Kujawsko-Pomorski Fundusz Rozwoju to spółka powstała poprzez wydzielenie części aktywów innej marszałkowskiej jednostki, czyli Kujawsko-Pomorskiego Funduszu Pożyczkowego. Pożyczki będą udzielane na okres od siedmiu do dziesięciu lat, wyniosą do 1 mln zł (w określonych sytuacjach do 2 mln zł). Fundusz będzie mógł także udzielać poręczeń na kwotę do 0,5 mln zł. Urzędnicy zakładają, że po środki z FR sięgnie od 500 do 1000 firm. – To, co mamy przedsiębiorcom do zaoferowania w tej perspektywie finansowej, to przede wszystkim instrumenty zwrotne. Nasz Fundusz Rozwoju uruchomi te, które, jak liczymy, pozwolą się rozwinąć innowacyjnym przedsięwzięciom. To inwestycja w przyszłość, pieniądze, na które czekają małe i średnie przedsiębiorstwa – podkreśla marszałek Piotr Całbecki.
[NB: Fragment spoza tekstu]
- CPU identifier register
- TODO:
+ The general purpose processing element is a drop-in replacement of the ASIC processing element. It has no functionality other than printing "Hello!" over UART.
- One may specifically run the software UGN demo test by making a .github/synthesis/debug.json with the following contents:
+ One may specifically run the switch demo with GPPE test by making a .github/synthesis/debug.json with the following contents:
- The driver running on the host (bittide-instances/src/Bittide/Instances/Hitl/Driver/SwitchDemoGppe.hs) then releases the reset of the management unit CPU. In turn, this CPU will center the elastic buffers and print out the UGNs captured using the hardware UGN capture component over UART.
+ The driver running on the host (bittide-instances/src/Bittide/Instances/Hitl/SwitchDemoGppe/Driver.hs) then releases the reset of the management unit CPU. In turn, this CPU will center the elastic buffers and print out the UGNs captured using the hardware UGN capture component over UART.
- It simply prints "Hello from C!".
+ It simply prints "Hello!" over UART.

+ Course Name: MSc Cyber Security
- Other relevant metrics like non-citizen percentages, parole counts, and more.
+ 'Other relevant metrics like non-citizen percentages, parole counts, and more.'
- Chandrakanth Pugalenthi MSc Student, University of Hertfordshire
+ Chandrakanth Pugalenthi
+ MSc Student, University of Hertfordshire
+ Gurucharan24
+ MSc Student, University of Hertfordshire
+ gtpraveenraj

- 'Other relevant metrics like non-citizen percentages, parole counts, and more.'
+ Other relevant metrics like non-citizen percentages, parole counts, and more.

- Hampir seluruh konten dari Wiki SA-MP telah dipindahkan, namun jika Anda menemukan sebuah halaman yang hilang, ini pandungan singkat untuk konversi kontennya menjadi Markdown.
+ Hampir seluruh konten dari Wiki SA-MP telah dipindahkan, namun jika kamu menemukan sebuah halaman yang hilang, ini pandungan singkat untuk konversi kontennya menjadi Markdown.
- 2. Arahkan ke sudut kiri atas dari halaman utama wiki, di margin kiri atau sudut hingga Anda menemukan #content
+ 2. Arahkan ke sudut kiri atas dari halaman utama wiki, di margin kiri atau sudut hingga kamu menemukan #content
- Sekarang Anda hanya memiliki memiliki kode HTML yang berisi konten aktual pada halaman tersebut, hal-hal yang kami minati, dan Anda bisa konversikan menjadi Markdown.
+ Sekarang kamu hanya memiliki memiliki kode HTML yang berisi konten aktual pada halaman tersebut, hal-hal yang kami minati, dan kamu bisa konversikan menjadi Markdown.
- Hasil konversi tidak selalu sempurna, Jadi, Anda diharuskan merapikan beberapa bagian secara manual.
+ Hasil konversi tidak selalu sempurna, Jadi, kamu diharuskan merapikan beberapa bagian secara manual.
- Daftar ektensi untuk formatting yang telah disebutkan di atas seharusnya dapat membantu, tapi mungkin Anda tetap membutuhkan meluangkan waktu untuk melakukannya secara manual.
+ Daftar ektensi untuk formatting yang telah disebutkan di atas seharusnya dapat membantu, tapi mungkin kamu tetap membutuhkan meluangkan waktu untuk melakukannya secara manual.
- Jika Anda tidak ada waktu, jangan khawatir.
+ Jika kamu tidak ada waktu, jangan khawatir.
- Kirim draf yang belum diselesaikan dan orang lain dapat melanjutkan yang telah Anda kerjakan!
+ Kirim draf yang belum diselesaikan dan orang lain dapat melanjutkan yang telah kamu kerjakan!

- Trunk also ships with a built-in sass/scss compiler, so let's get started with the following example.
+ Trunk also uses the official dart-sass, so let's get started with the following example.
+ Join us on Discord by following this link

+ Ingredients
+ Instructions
Urzędnicy przed opracowaniem założeń funkcjonowania funduszu przeprowadzili analizę ex ante, z której wynikało, iż instrumenty zwrotne będą bardziej stymulowały innowacyjny rozwój niż dotacje. Zwłaszcza że w poprzedniej perspektywie budżetowej przedsiębiorcy wykorzystali całą pulę środków w ramach instrumentów zwrotnych będących w dyspozycji Kujawsko-Pomorskiego Funduszu Pożyczkowego. W lipcu zostaną wybrani pośrednicy finansowi, którzy będą oferować przedsiębiorcom pożyczki inwestycyjne i na rozwój, a także poręczenia, które KPFR jako menedżer sfinansuje. Popularyzacja instrumentów zwrotnych jest ściśle związana z założeniami najnowszej perspektywy budżetowej UE.

Podstawową przesłanką wprowadzania instrumentów zwrotnych jest większa efektywność wydatkowania środków, przedsiębiorcy mają bowiem podejmować lepsze decyzje, kiedy pożyczają kapitał. Firmy nie są jednak aż tak entuzjastycznie nastawione do tego rozwiązania.

– Na inwestycje rozwojowe w tej chwili nie ma dotacji. Funduszami zwrotnymi przedsiębiorcy są zdecydowanie mniej zainteresowani, bo oprocentowanie w bankach jest niewielkie, jedynie trochę większe niż przy instrumentach unijnych, a procedury łatwiejsze. A zainteresowanie skomplikowanymi innowacjami nie jest znowu wśród przedsiębiorstw takie wielkie. Lepiej te środki przeznaczyć na prostsze instrumenty rozwojowe, np. zastąpienie starej technologii nową – mówi Jacek Błażejewski, członek rady nadzorczej Kujawsko-Pomorskiej Organizacji Pracodawców Lewiatan.